**EXERCISE DIRECTIONS:** Search the data for the word "bold" and copy out every line that has it.

==== MATERIAL FOR THIS EXERCISE ====

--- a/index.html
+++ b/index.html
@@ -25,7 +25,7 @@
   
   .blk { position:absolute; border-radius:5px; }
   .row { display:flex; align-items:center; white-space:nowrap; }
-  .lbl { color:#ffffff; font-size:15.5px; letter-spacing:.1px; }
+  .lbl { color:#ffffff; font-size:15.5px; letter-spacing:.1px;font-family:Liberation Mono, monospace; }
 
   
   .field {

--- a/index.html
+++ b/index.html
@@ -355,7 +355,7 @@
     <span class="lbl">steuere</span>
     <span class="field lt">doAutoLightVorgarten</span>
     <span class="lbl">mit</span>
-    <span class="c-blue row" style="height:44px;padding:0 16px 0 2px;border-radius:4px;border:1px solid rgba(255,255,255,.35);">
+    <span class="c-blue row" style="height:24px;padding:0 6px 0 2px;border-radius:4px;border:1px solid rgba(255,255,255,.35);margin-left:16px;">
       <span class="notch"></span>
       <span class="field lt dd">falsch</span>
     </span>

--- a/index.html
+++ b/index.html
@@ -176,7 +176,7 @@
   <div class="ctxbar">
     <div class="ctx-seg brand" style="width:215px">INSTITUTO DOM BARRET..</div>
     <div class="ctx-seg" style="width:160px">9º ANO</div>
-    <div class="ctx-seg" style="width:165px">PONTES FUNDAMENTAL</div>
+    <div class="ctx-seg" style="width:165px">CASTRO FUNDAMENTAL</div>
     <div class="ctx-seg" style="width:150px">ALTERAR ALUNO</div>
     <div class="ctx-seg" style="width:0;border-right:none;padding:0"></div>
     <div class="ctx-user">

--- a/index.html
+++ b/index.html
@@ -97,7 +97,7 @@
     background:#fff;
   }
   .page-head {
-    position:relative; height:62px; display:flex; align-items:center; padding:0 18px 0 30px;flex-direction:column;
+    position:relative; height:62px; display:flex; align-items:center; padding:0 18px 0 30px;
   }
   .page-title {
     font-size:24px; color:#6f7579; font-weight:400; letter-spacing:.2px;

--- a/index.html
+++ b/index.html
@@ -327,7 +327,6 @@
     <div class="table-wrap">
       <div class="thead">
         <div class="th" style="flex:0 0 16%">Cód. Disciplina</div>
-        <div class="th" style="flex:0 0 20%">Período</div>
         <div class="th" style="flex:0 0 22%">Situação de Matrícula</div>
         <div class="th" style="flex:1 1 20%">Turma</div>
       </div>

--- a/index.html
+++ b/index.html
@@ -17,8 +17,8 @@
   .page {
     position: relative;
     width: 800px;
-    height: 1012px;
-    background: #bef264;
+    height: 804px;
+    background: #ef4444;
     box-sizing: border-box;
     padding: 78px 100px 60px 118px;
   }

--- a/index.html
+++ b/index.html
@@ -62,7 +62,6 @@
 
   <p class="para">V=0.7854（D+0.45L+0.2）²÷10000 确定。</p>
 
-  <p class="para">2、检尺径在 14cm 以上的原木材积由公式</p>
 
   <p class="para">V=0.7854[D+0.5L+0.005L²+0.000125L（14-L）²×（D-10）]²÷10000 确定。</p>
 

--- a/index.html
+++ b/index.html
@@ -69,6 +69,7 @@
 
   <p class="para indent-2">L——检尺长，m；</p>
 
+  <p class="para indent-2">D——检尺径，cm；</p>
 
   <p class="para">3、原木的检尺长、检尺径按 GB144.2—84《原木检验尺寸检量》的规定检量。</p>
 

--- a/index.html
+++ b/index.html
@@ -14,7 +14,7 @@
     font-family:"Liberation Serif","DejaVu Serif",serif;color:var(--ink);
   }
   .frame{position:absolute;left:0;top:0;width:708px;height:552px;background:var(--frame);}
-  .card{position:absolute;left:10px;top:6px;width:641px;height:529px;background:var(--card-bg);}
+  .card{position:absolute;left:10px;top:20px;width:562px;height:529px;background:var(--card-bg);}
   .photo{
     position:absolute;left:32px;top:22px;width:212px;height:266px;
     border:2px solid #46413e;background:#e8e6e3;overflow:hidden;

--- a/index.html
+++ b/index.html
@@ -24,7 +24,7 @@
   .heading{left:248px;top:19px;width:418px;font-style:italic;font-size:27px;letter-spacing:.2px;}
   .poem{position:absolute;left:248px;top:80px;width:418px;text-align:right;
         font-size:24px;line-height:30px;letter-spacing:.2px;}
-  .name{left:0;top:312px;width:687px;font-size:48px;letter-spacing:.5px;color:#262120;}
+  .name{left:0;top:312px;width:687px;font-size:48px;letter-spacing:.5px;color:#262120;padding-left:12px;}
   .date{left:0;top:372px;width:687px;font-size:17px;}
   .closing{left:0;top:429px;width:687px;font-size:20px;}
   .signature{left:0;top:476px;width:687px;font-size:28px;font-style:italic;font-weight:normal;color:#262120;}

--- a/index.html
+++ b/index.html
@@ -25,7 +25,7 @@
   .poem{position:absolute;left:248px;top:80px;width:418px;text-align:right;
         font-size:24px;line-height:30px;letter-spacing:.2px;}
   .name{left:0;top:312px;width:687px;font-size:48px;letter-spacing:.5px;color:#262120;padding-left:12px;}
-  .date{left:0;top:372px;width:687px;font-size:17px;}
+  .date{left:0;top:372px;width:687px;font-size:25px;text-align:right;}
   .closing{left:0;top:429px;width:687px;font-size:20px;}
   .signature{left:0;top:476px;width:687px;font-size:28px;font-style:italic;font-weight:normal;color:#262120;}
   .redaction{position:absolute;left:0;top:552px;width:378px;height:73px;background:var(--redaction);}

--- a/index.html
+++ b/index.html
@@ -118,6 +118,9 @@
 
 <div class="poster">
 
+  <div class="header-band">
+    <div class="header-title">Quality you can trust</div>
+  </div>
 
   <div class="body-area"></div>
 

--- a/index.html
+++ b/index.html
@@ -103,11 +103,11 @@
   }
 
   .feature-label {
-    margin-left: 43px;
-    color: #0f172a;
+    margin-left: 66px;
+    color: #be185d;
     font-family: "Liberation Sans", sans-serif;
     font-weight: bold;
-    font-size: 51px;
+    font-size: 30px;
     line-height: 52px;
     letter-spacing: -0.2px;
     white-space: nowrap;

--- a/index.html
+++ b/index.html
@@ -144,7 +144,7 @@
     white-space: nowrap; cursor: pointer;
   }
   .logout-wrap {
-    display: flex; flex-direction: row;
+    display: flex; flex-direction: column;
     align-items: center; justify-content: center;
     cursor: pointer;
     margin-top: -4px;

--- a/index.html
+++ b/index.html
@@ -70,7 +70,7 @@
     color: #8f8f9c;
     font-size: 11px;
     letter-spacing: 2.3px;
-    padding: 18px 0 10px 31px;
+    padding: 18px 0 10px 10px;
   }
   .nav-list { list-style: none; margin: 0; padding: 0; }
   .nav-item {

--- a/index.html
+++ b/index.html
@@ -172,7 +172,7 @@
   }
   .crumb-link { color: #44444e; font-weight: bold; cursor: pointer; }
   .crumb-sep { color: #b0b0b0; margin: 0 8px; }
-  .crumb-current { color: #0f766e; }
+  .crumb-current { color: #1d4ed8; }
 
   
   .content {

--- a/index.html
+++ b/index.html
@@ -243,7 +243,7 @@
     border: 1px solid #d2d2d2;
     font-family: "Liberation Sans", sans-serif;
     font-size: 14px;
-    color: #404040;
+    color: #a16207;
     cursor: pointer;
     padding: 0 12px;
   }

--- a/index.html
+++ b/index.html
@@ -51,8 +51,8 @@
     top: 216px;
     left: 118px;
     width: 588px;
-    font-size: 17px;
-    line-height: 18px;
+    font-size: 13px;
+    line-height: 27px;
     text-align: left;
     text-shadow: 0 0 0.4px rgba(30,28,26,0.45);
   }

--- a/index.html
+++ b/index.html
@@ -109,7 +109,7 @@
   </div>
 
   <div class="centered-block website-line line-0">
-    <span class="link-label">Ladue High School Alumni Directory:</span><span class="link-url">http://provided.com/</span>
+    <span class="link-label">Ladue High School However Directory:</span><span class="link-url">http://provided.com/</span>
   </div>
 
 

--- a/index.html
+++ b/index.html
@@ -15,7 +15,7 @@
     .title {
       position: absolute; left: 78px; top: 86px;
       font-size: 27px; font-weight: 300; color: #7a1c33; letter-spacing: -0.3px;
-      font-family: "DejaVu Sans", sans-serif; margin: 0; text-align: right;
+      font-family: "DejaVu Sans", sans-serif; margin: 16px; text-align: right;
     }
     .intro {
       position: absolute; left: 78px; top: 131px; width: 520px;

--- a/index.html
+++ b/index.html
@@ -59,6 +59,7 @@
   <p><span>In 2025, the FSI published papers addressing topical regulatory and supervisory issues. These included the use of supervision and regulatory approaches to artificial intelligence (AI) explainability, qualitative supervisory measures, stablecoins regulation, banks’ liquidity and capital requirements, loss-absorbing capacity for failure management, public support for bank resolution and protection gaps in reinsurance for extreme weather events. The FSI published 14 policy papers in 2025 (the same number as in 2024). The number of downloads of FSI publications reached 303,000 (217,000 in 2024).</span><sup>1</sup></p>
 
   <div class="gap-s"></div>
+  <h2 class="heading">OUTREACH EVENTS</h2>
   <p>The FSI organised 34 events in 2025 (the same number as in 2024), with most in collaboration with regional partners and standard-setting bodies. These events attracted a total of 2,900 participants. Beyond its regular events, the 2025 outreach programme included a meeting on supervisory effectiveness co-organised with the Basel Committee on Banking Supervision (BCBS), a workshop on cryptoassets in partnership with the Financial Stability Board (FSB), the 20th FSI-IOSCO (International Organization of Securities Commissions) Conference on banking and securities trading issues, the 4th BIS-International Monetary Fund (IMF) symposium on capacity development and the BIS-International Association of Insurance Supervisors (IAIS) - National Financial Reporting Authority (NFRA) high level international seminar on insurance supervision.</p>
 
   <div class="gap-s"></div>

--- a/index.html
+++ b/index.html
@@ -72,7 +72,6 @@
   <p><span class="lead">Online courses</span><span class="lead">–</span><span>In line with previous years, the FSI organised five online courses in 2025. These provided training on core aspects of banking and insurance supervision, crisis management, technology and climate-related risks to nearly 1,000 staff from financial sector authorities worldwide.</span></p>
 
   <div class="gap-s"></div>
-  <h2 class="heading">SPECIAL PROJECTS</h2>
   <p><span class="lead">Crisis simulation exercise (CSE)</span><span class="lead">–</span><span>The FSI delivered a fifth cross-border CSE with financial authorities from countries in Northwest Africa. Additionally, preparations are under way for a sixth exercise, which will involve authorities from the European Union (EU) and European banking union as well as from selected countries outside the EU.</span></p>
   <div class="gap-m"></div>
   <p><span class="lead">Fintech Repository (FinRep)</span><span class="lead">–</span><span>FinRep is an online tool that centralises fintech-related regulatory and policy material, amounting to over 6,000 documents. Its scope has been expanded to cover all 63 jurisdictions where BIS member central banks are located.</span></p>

====

**OUTPUT BELOW:**
     font-weight: bold;
   .crumb-link { color: #44444e; font-weight: bold; cursor: pointer; }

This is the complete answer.